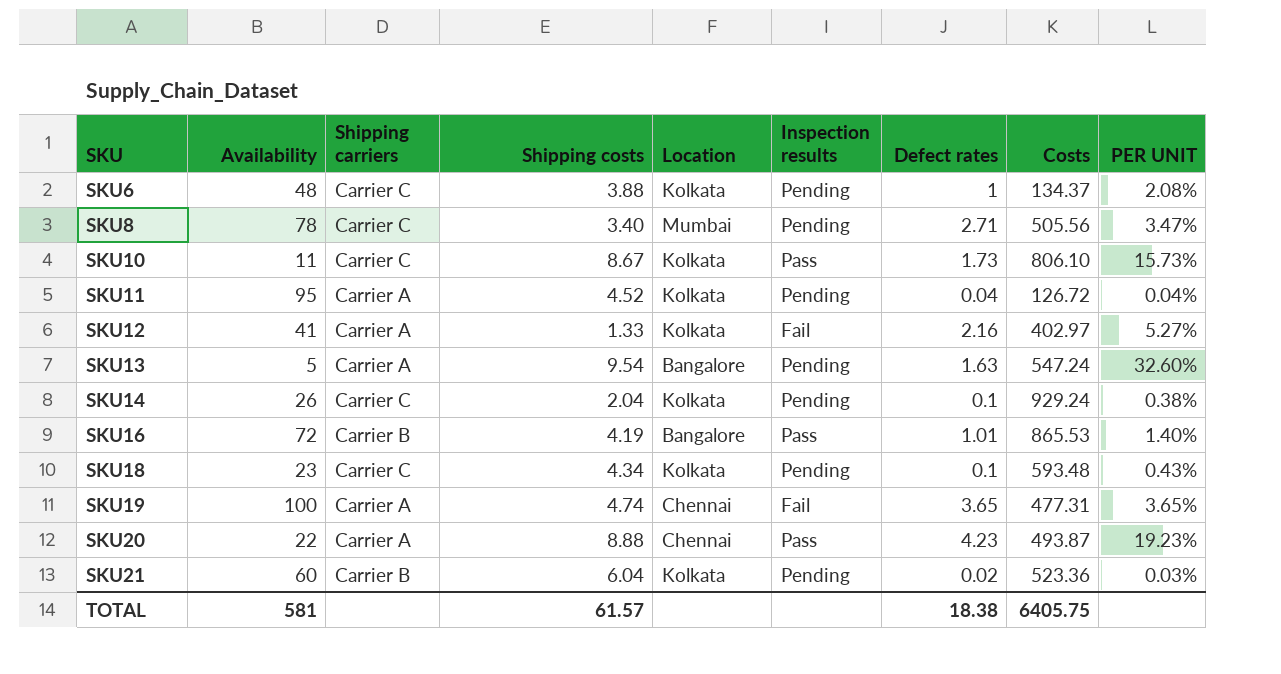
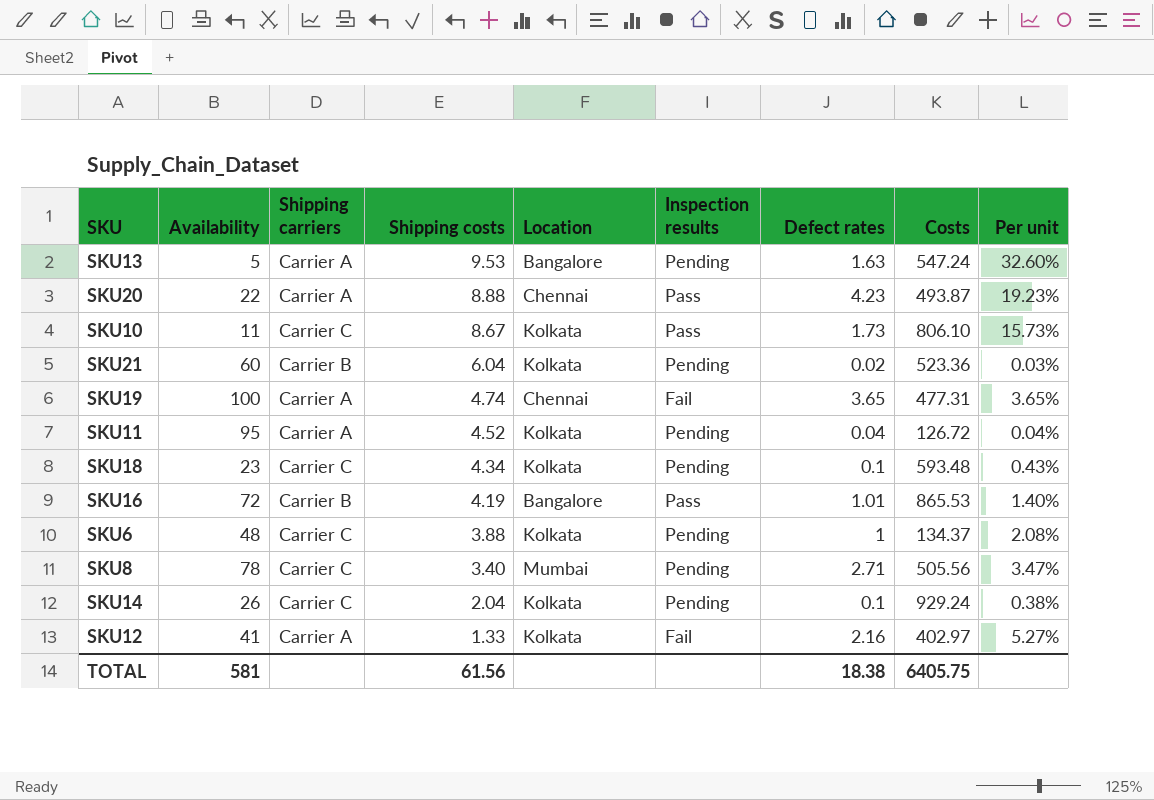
row order: SKU ascending -> Shipping costs descending
column name: PER UNIT -> Per unit
SKU13 | Shipping costs: 9.54 -> 9.53
TOTAL | Shipping costs: 61.57 -> 61.56

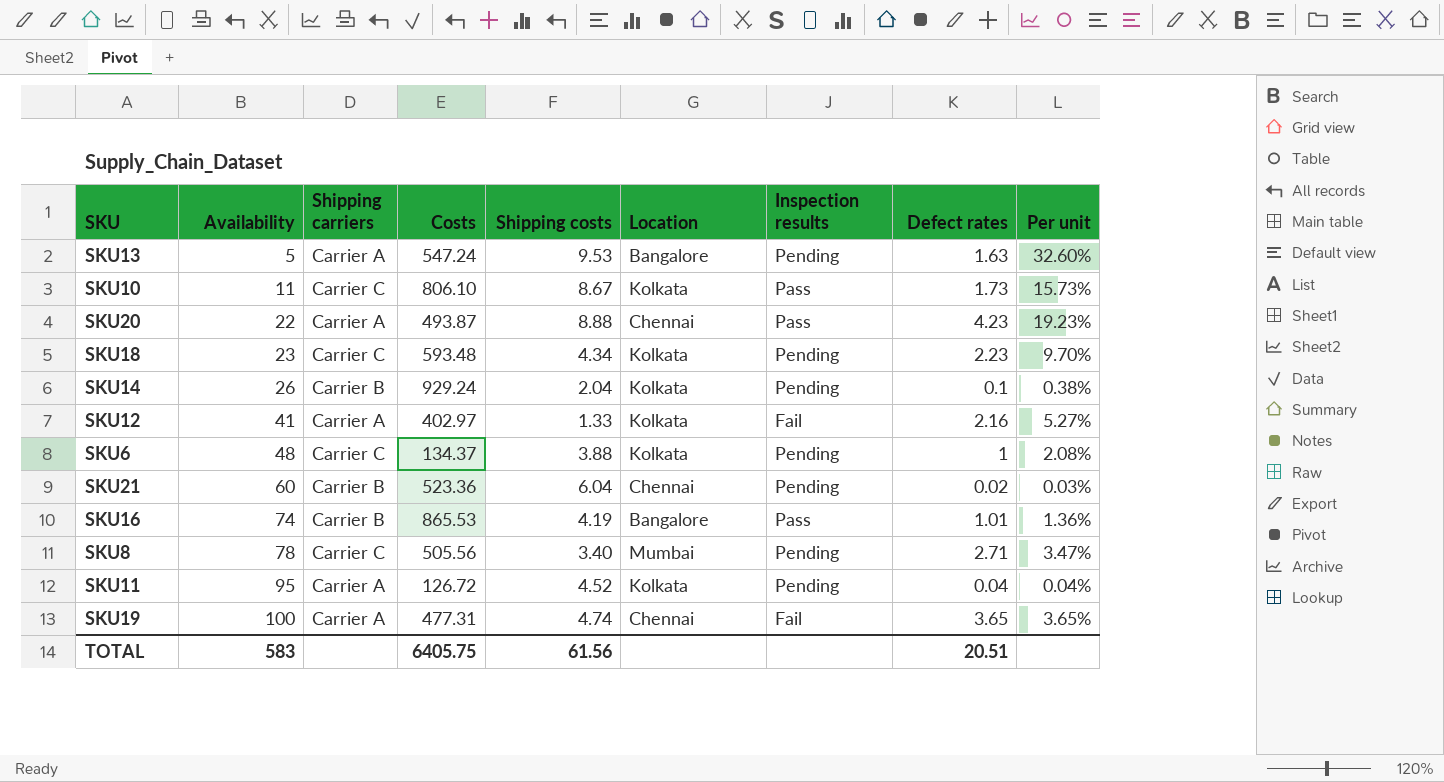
row order: Shipping costs descending -> Availability ascending
column Costs | position: 8 -> 4
SKU18 | Defect rates: 0.1 -> 2.23
SKU18 | Per unit: 0.43% -> 9.70%
SKU14 | Shipping carriers: Carrier C -> Carrier B
SKU21 | Location: Kolkata -> Chennai
SKU16 | Availability: 72 -> 74
SKU16 | Per unit: 1.40% -> 1.36%
TOTAL | Availability: 581 -> 583
TOTAL | Defect rates: 18.38 -> 20.51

****************

# [PROBLEM STATEMENT]
Begin at the first line of the records and please reproduce every line exactly through the one containing "SKU18 | Per unit: 0.43% -> 9.70%", leaving all pictures out.

# [YOUR SOLUTION]
row order: SKU ascending -> Shipping costs descending
column name: PER UNIT -> Per unit
SKU13 | Shipping costs: 9.54 -> 9.53
TOTAL | Shipping costs: 61.57 -> 61.56

row order: Shipping costs descending -> Availability ascending
column Costs | position: 8 -> 4
SKU18 | Defect rates: 0.1 -> 2.23
SKU18 | Per unit: 0.43% -> 9.70%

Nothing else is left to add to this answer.